Quest: Why Cyprus bailout falls short
The backslapping and congratulations over the Cyprus bailout deal is still underway, and I realize it is not good form to criticize a deal when the ink has yet to dry on the agreement.
Perhaps we should be delighted that it only took a disgraceful bank levy to be thrown out by a nation's parliament, a week of bank closures with the chaos that brought, and the inevitable Sunday midnight meeting with everyone beaten into bleary-eyed exhaustion. And come to think of it, why can't the EU ever agree something during the day, without everyone having to lose a night's sleep?
The radical and immediate crises have been averted by the closure of one of Cyprus' two largest banks and "haircuts" on large bank deposits. The Cypriot bank system will survive minus one shoddy institution that is best gone and a restructuring of the rest -- if that ever happens. The date of 2018 has been set for the banking sector to be shrunk to the EU average, so don't hold your breath!
I have no doubt this was the best the leaders could do, in the time they had, to avoid Cyprus' economic collapse and exit from the euro. But I'm afraid this agreement is nothing more than the usual euro nonsense, beautifully coined in the Eurogroup statement after the deal was announced: "The Cypriot authorities have reaffirmed their commitment to step up efforts in the areas of fiscal consolidation, structural reforms and privatisation."
Hang on. Where have we heard that before? Oh yes. Greece after its first bailout. And Greece after various troika reviews which found, time and again, that few companies had been privatized, that structural reform was bogged down and that fiscal consolidation means all austerity and no growth.
The unpalatable truth is that Cyprus, even after taking €4 billion of depositors' money as part of the bailout, will still be left with an unsustainable debt load at a national level. The Eurogroup has lent the country more than 50% of its GDP.
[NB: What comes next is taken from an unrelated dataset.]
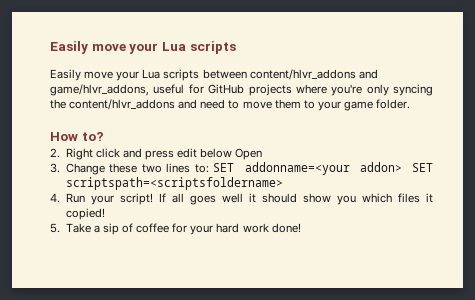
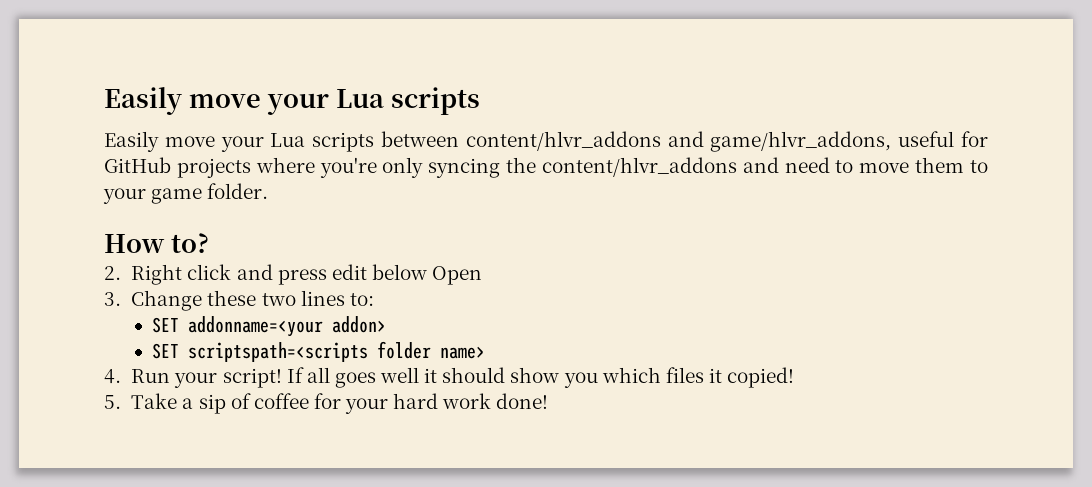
- 3. Change these two lines to: SET addonname=<your addon> SET scriptspath=<scriptsfoldername>
+ 3. Change these two lines to:
+ SET addonname=<your addon>
+ SET scriptspath=<scripts folder name>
Worse, as EU Commissioner Ollie Rehn admitted, is that Cyprus is heading into an even deeper recession. The country has shrunk for the past two years and has probably two more to go. All the woes that have been visited on Greece are now about to be experienced by Cyprus too, and it was all agreed in the middle of the night, in a hurry.
Cyprus was the victim of being the fourth sovereign to be bailed out. Even though the Eurogroup is making this up as they go along, there are now some common threads which can be seen in the way crises are being handled
Bondholders and shareholders in banks can no longer expect to be left alone. They tried that with Greece and Ireland and failed (although in the Irish case the banks eventually did have to be merged and closed).
Now the new normal is that investors should expect to be bailed in to agreements. Large depositors will also bear their share. No longer should European banks be regarded as "safe" beyond their deposit insurance limits. Anyone with €100,000 in a bank account should be on guard. Don't think it is unusual to have such large sums in bank account -- I know of several organizations and businesses who keep such sums as part of cash flow in the bank.
Northern countries like Germany, Finland, Denmark and company are now determined to take a hardline approach, and they do so because of bailout fatigue from their voters. But let's see if that line crumbles when a really big European country, like Italy or Spain, gets into trouble.
In each bailout we have seen the bark of an agreement, but we have yet to see the bite of the eurozone's determination to force countries into change. European leaders are so terrified their political project will fail that they cobble together these deals in the middle of the night, and then wonder why the whole thing fails to materialize 18 months later.
Take December's eurozone banking union deal, for instance, which was agreed to with an unrealistic timescale and is still some way off from actually happening. Despite the deal being agreed to four months ago, there remains the very real problem of civil unrest as a result of high unemployment in a number of euro countries, and there is mounting disquiet within the union.
Forgive me, I suppose I should be celebrating the Cyprus deal. But it's hard to be thrilled when all I see are crises avoided, not problems solved.